As for nomenclature, I did not define it—the sequence is called Distilling SLT, and this is the definition offered by Watanabe. But to add some weight to it, the point is that in the Bayesian setting, the predictive distribution is a reasonable object to study from the point of view of generalisation, because it says: “what is the probability of this output given this input and given the data of the posterior”. The Bayes training loss Tn (which I haven’t delved into in this post) is the empirical counterpart to the Bayes generalisation loss,
Tn=−1n∑ni=1logp(yi|xi,Dn)
and so it adds up the “entropy” of the predictive distribution over the training datapoints Dn - if the predictive distribution is certain about all training datapoints, then the training loss will be 0. (Admittedly, this is an object that I am still getting my head around).
The Bayes generalisation loss satisfies Gn=EX[Tn], and therefore it averages this training loss over the whole space of inputs and outputs. This is the sense in which it is reasonable to call it “generalisation”. As I say in the post, there are other ways you can think of generalisation in the Bayesian setting, like the leave-one-out-cross-validation, or other methods of extracting data from the posterior like Gibbs sampling. Watanabe shows (see pg236 of [Wat18]) that the RLCT is a central object in all of these alternative conceptions.

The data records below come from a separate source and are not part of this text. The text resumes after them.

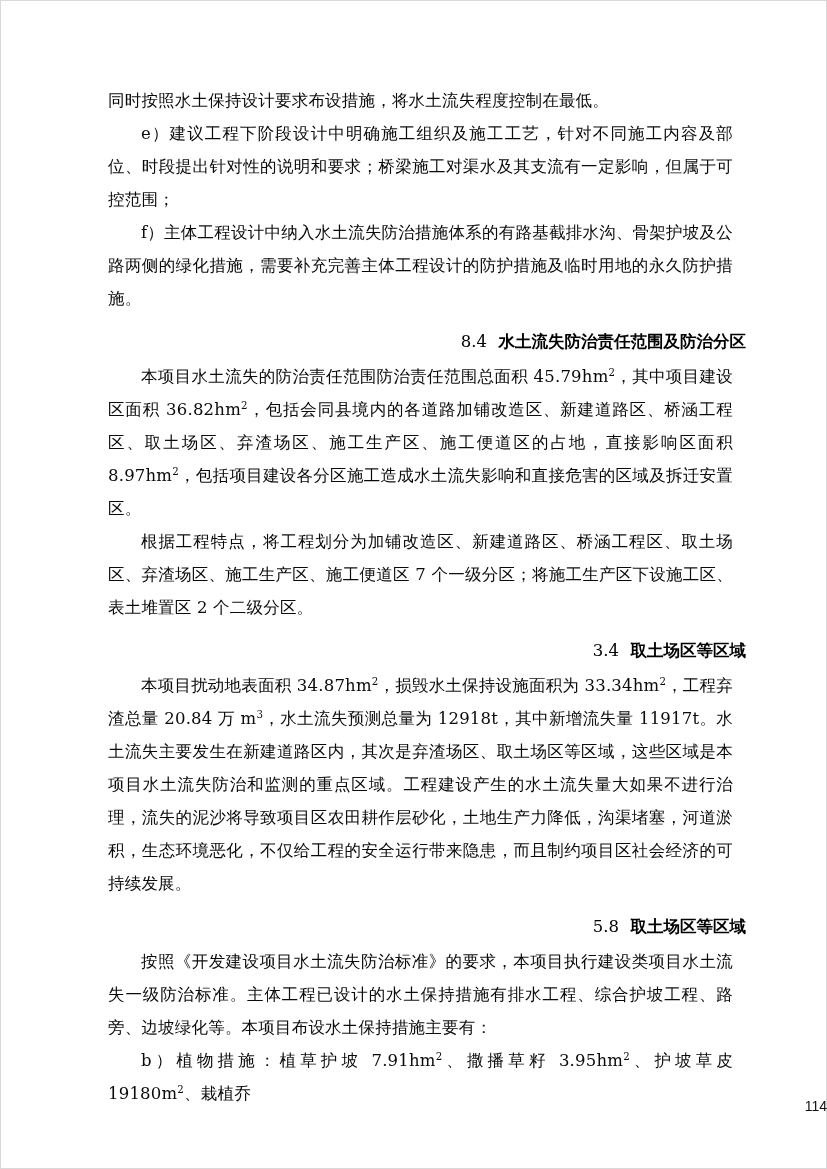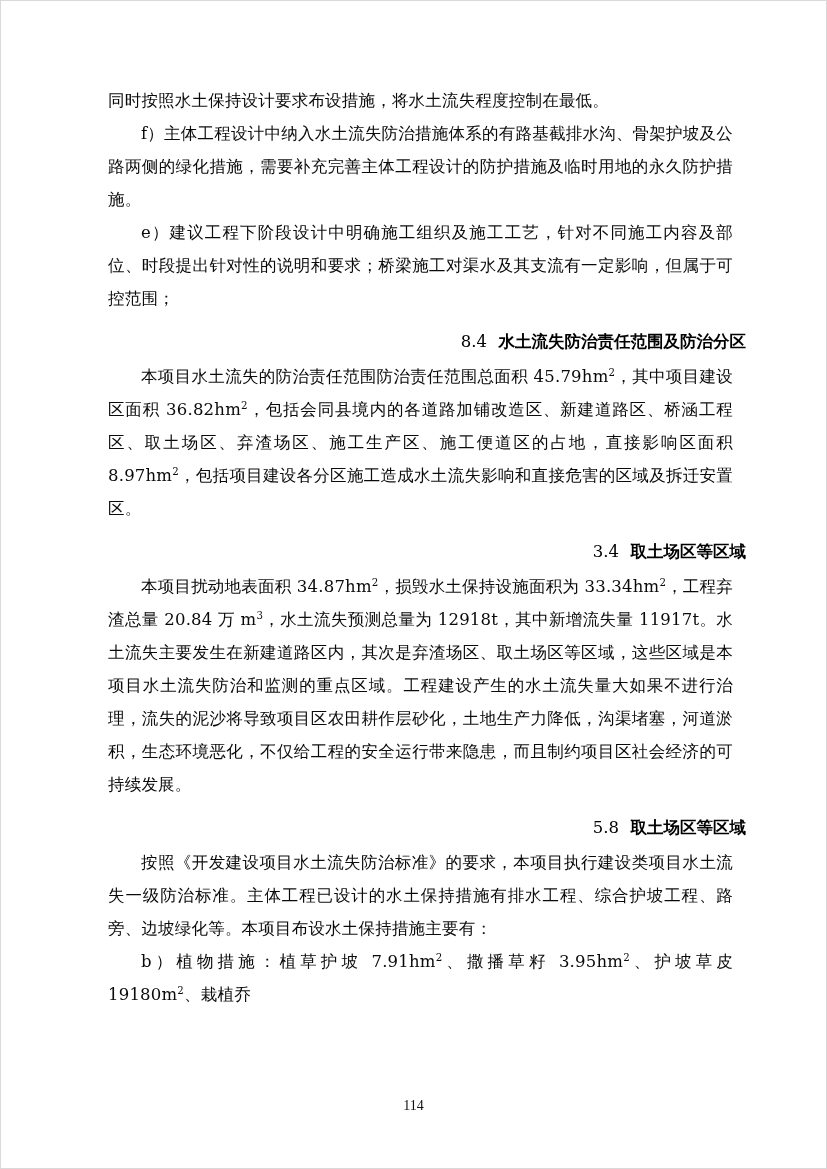--- a/index.html
+++ b/index.html
@@ -62,43 +62,44 @@
   sup {
     font-size: 0.62em;
     vertical-align: super;
     line-height: 0;
   }
   .pagenum {
     position: absolute;
     left: 0;
     top: 1098px;
     width: 827px;
-    text-align: center;
+    text-align: right;
     font-size: 14px;
     color: #111111;
-    font-family: Liberation Serif, serif;
+    font-family: Liberation Sans, sans-serif;
   }
 </style>
 </head>
 <body>
 
 <div class="page">
   <div class="page-border"></div>
 
   <div class="content">
 
     <p class="flush">同时按照水土保持设计要求布设措施，将水土流失程度控制在最低。</p>
+    <p class="indent">e）建议工程下阶段设计中明确施工组织及施工工艺，针对不同施工内容及部位、时段提出针对性的说明和要求；桥梁施工对渠水及其支流有一定影响，但属于可控范围；</p>
     <p class="indent">f）主体工程设计中纳入水土流失防治措施体系的有路基截排水沟、骨架护坡及公路两侧的绿化措施，需要补充完善主体工程设计的防护措施及临时用地的永久防护措施。</p>
-    <p class="indent">e）建议工程下阶段设计中明确施工组织及施工工艺，针对不同施工内容及部位、时段提出针对性的说明和要求；桥梁施工对渠水及其支流有一定影响，但属于可控范围；</p>
 
     <h2 class="section">
       <span class="num">8.4</span>
       &nbsp;<span>水土流失防治责任范围及防治分区</span>
     </h2>
     <p class="indent">本项目水土流失的防治责任范围防治责任范围总面积 45.79hm<sup>2</sup>，其中项目建设区面积 36.82hm<sup>2</sup>，包括会同县境内的各道路加铺改造区、新建道路区、桥涵工程区、取土场区、弃渣场区、施工生产区、施工便道区的占地，直接影响区面积 8.97hm<sup>2</sup>，包括项目建设各分区施工造成水土流失影响和直接危害的区域及拆迁安置区。</p>
+    <p class="indent">根据工程特点，将工程划分为加铺改造区、新建道路区、桥涵工程区、取土场区、弃渣场区、施工生产区、施工便道区 7 个一级分区；将施工生产区下设施工区、表土堆置区 2 个二级分区。</p>
 
     <h2 class="section">
       <span class="num">3.4</span>
       &nbsp;<span>取土场区等区域</span>
     </h2>
     <p class="indent">本项目扰动地表面积 34.87hm<sup>2</sup>，损毁水土保持设施面积为 33.34hm<sup>2</sup>，工程弃渣总量 20.84 万 m<sup>3</sup>，水土流失预测总量为 12918t，其中新增流失量 11917t。水土流失主要发生在新建道路区内，其次是弃渣场区、取土场区等区域，这些区域是本项目水土流失防治和监测的重点区域。工程建设产生的水土流失量大如果不进行治理，流失的泥沙将导致项目区农田耕作层砂化，土地生产力降低，沟渠堵塞，河道淤积，生态环境恶化，不仅给工程的安全运行带来隐患，而且制约项目区社会经济的可持续发展。</p>
 
     <h2 class="section">
       <span class="num">5.8</span>
       &nbsp;<span>取土场区等区域</span>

As for the last point, neural networks do not “find” anything themselves—either an optimisation method like SGD does, or the Bayesian posterior “finds” regions of high posterior concentration (i.e. it contains this information). SLT tells us that the Bayesian posterior of singular models does “find” low RLCT points (as long as they are sufficiently accurate). Neural networks are singular models (as I will explain in DSLT3), so the posterior of neural networks “finds” low RLCT points.
Does this mean SGD does? We don’t know yet! And whether your intuition says this is a fruitful line of research to investigate is completely personal to your own mental model of the world, I suppose.